Hanne Arends
Exploring identity, playfulness & the tension between image and reality
Introduction
Hanne Arends
Hanne Arends is a Dutch multidisciplinary artist whose work moves between sculpture, glass, textiles, and monumental materials. Working from Amsterdam, she creates a visual language grounded in emotional paradoxes where softness meets hardness, vulnerability meets strength, and playfulness becomes a form of truth.
Trained at both the Design Academy Eindhoven and the Gerrit Rietveld Academie, Arends weaves fine art, craft, and design into a distinctly human universe. Her practice includes monumental marble sculptures such as Freddy Marbic, expressive hand-blown glass figures from the Rebels series, and large-scale textile works like Where Were You.
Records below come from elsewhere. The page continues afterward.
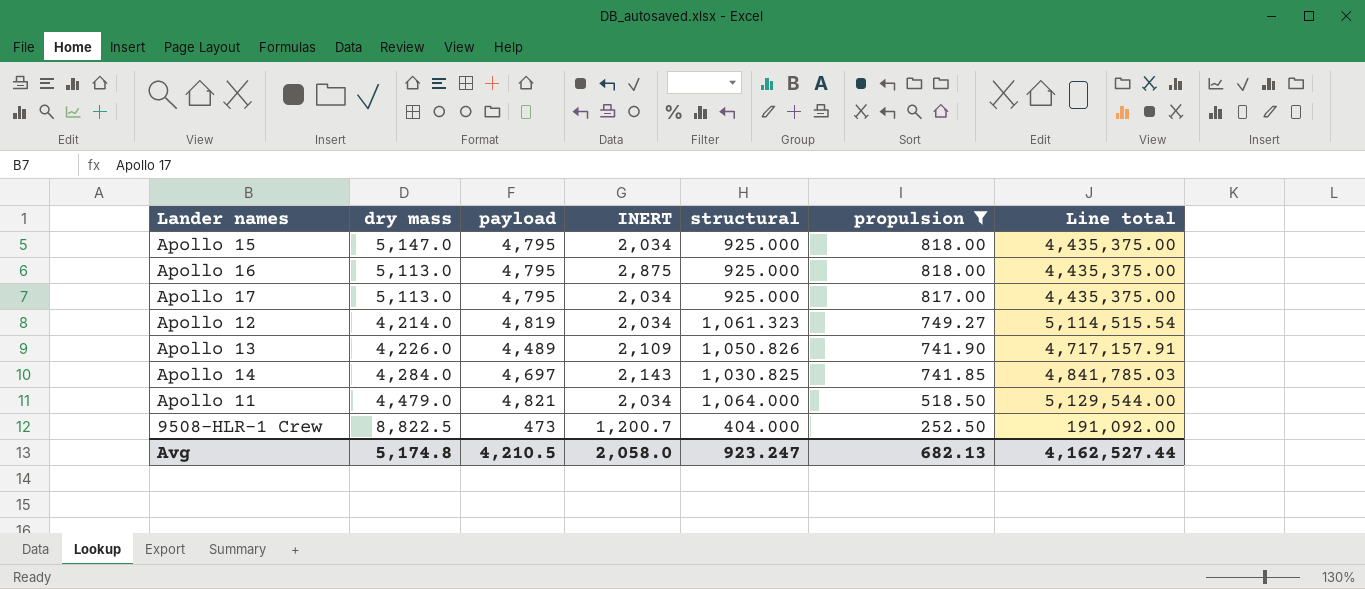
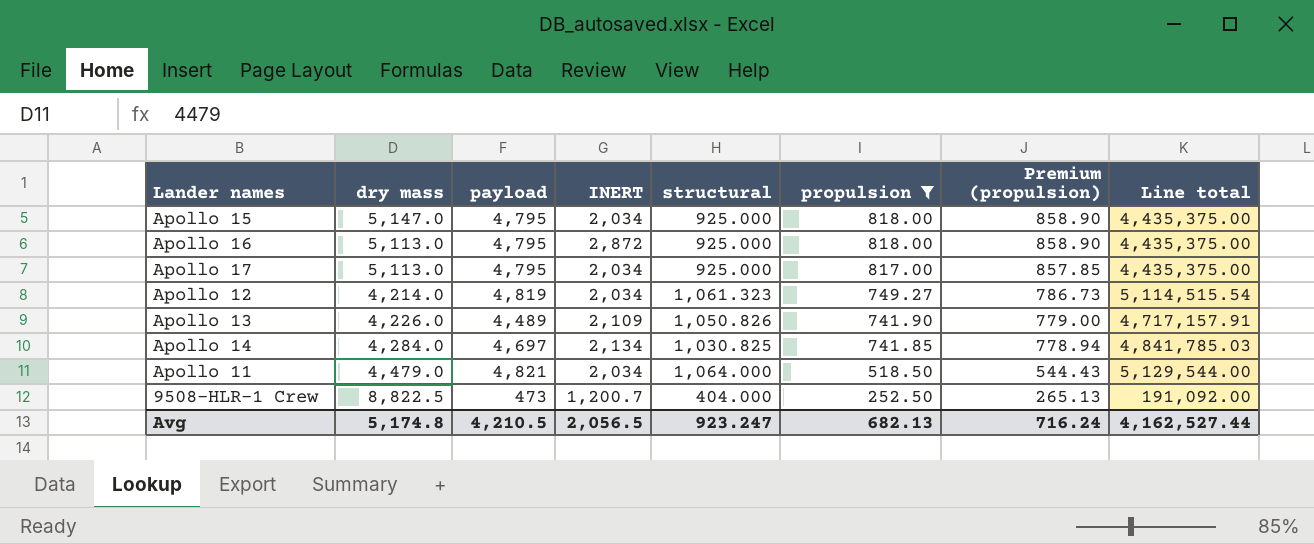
column Premium (propulsion) | formula: none -> [propulsion] * 1.05
Apollo 16 | INERT: 2,875 -> 2,872
Apollo 14 | INERT: 2,143 -> 2,134
Avg | INERT: 2,058.0 -> 2,056.5

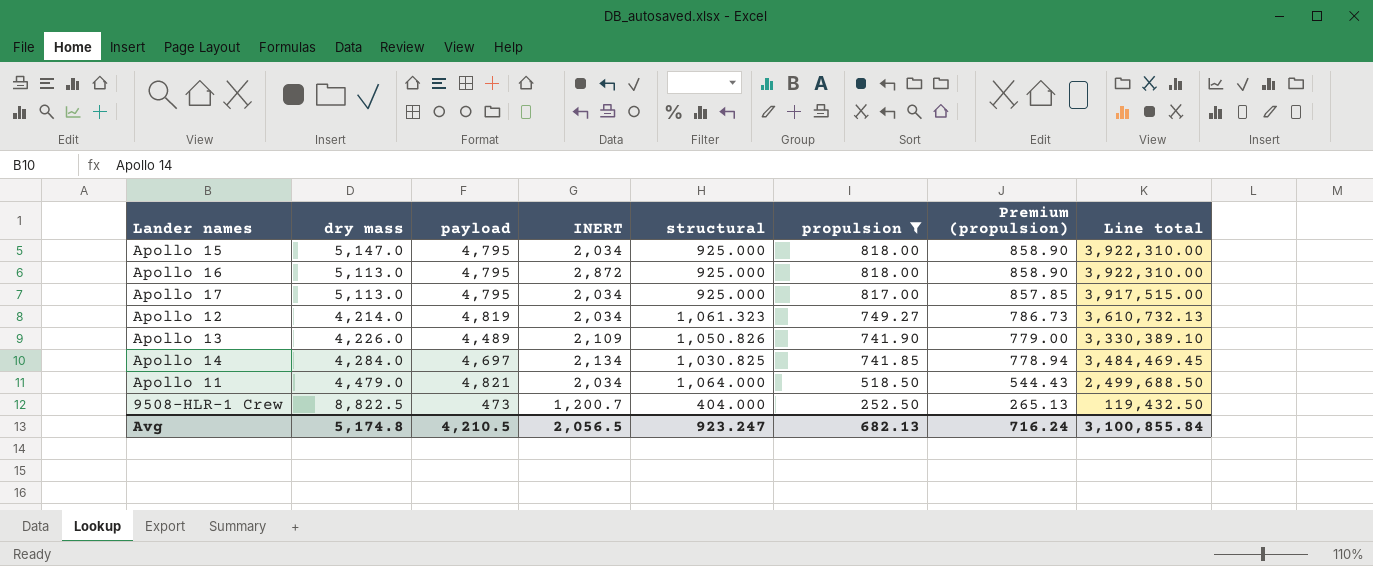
column Line total | formula: [payload] * [structural] -> [payload] * [propulsion]
Avg | Line total: 4,162,527.44 -> 3,100,855.84

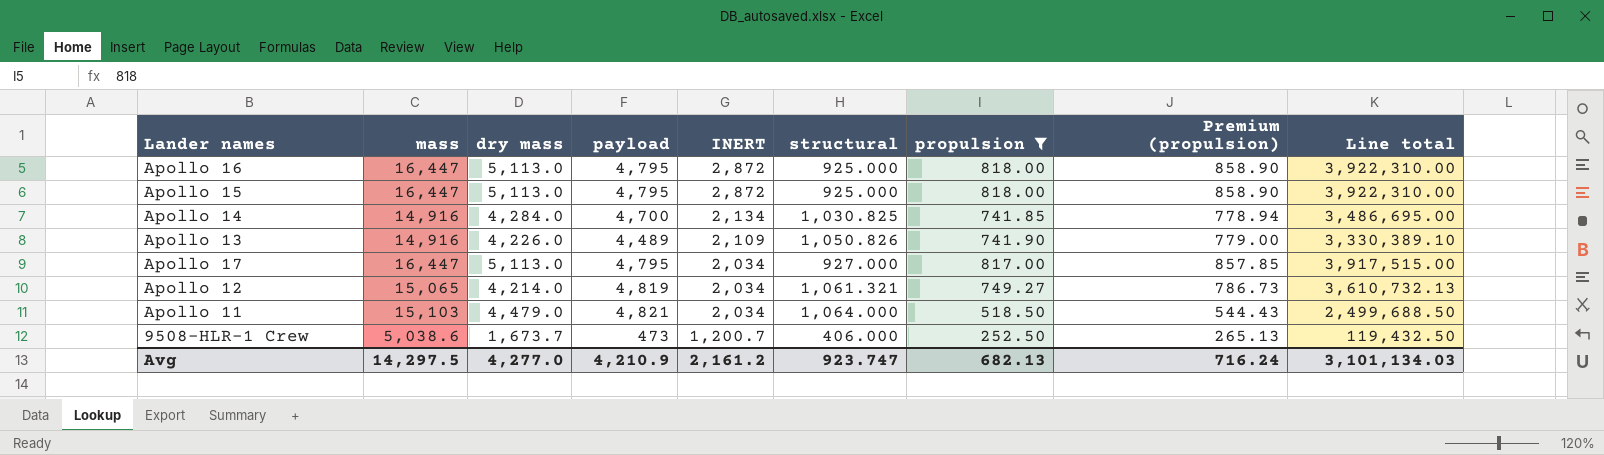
row order: propulsion descending -> INERT descending
column mass | position: none -> 2
Apollo 15 | dry mass: 5,147.0 -> 5,113.0
Apollo 15 | INERT: 2,034 -> 2,872
Apollo 14 | payload: 4,697 -> 4,700
Apollo 14 | Line total: 3,484,469.45 -> 3,486,695.00
Apollo 17 | structural: 925.000 -> 927.000
Apollo 12 | structural: 1,061.323 -> 1,061.321
9508-HLR-1 Crew | dry mass: 8,822.5 -> 1,673.7
9508-HLR-1 Crew | structural: 404.000 -> 406.000
Avg | dry mass: 5,174.8 -> 4,277.0
Avg | payload: 4,210.5 -> 4,210.9
Avg | INERT: 2,056.5 -> 2,161.2
Avg | structural: 923.247 -> 923.747
Avg | Line total: 3,100,855.84 -> 3,101,134.03

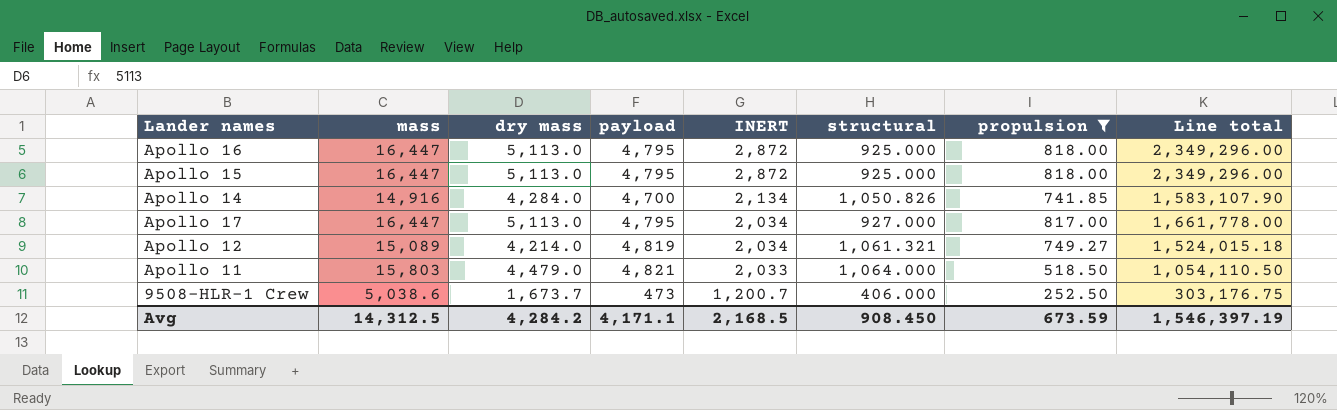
column Premium (propulsion) | formula: [propulsion] * 1.05 -> none
column Line total | formula: [payload] * [propulsion] -> [INERT] * [propulsion]
row Apollo 13: 14,916 | 4,226.0 | 4,489 | 2,109 | 1,050.826 | 741.90 | 779.00 | 3,330,389.10 -> none
Apollo 14 | structural: 1,030.825 -> 1,050.826
Apollo 12 | mass: 15,065 -> 15,089
Apollo 11 | mass: 15,103 -> 15,803
Apollo 11 | INERT: 2,034 -> 2,033
Avg | mass: 14,297.5 -> 14,312.5
Avg | dry mass: 4,277.0 -> 4,284.2
Avg | payload: 4,210.9 -> 4,171.1
Avg | INERT: 2,161.2 -> 2,168.5
Avg | structural: 923.747 -> 908.450
Avg | propulsion: 682.13 -> 673.59
Avg | Line total: 3,101,134.03 -> 1,546,397.19

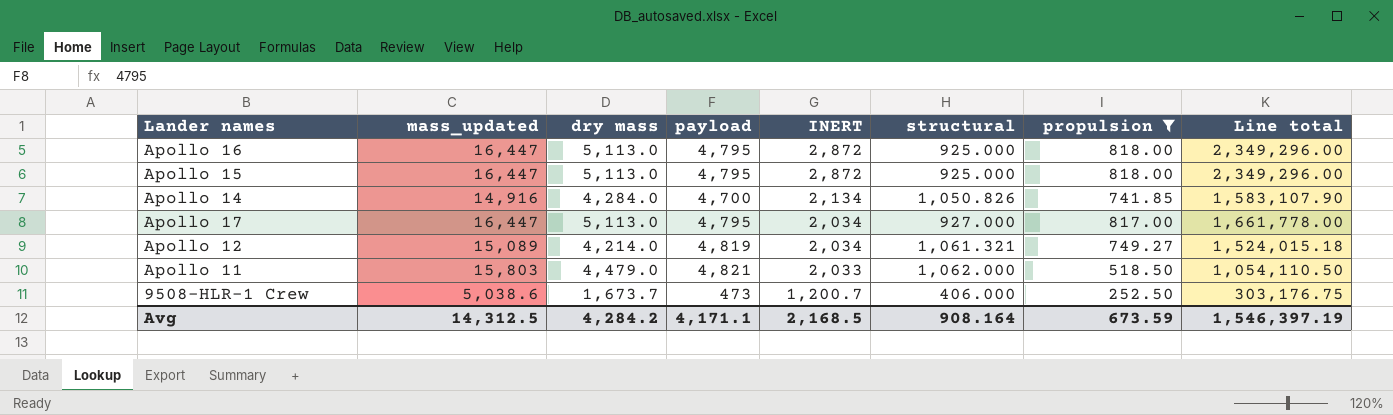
column name: mass -> mass_updated
Apollo 11 | structural: 1,064.000 -> 1,062.000
Avg | structural: 908.450 -> 908.164

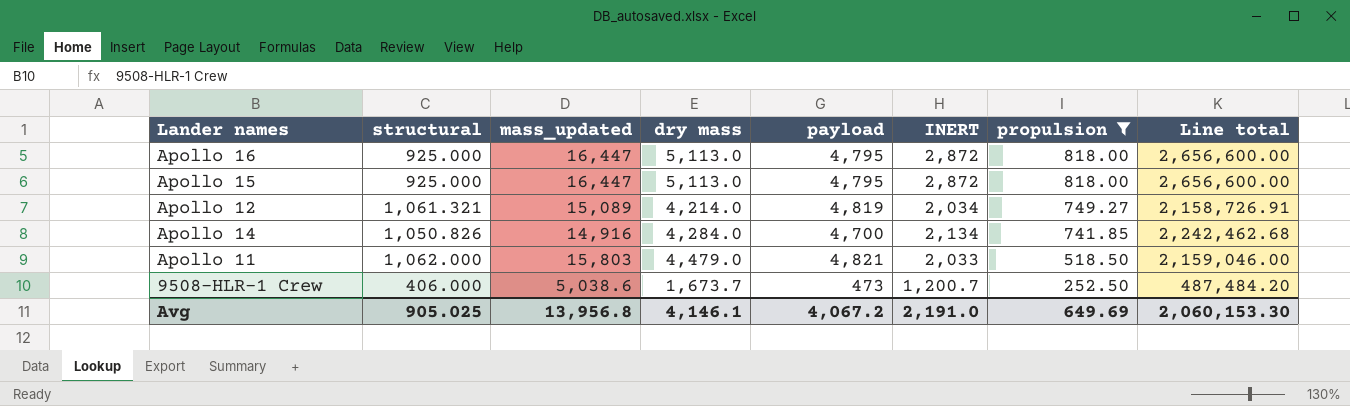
row order: INERT descending -> propulsion descending
column structural | position: 6 -> 2
column Line total | formula: [INERT] * [propulsion] -> [structural] * [INERT]
row Apollo 17: 16,447 | 5,113.0 | 4,795 | 2,034 | 927.000 | 817.00 | 1,661,778.00 -> none
Avg | structural: 908.164 -> 905.025
Avg | mass_updated: 14,312.5 -> 13,956.8
Avg | dry mass: 4,284.2 -> 4,146.1
Avg | payload: 4,171.1 -> 4,067.2
Avg | INERT: 2,168.5 -> 2,191.0
Avg | propulsion: 673.59 -> 649.69
Avg | Line total: 1,546,397.19 -> 2,060,153.30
Across all mediums, Arends explores how we navigate a world shaped by distraction, distortion, and emotional distance. Her work invites viewers to reconnect with their inner child, to embrace authenticity, and to rediscover the freedom of imagination.
In a time where reality often feels unstable, her sculptures offer something rare: stillness, honesty, and a return to what feels real.

Recent Works 2025 - 2023

Artist Statement
I work across marble, glass, textiles, ceramics, and steel to explore freedom within constraint and create connection through material. My artist statements focus on paradoxes in identity and emotion, examining the conflict between appearance and reality, especially in relation to societal expectations and the loss of childhood wonder in adulthood. Themes such as collective loneliness versus digital connection recur throughout my practice. Projects like Freddy Marbic, Rebels, Collective Loneliness embody this search in different ways, yet share the same method: letting process lead, embracing vulnerability, and finding joy through surrendering to the unexpected.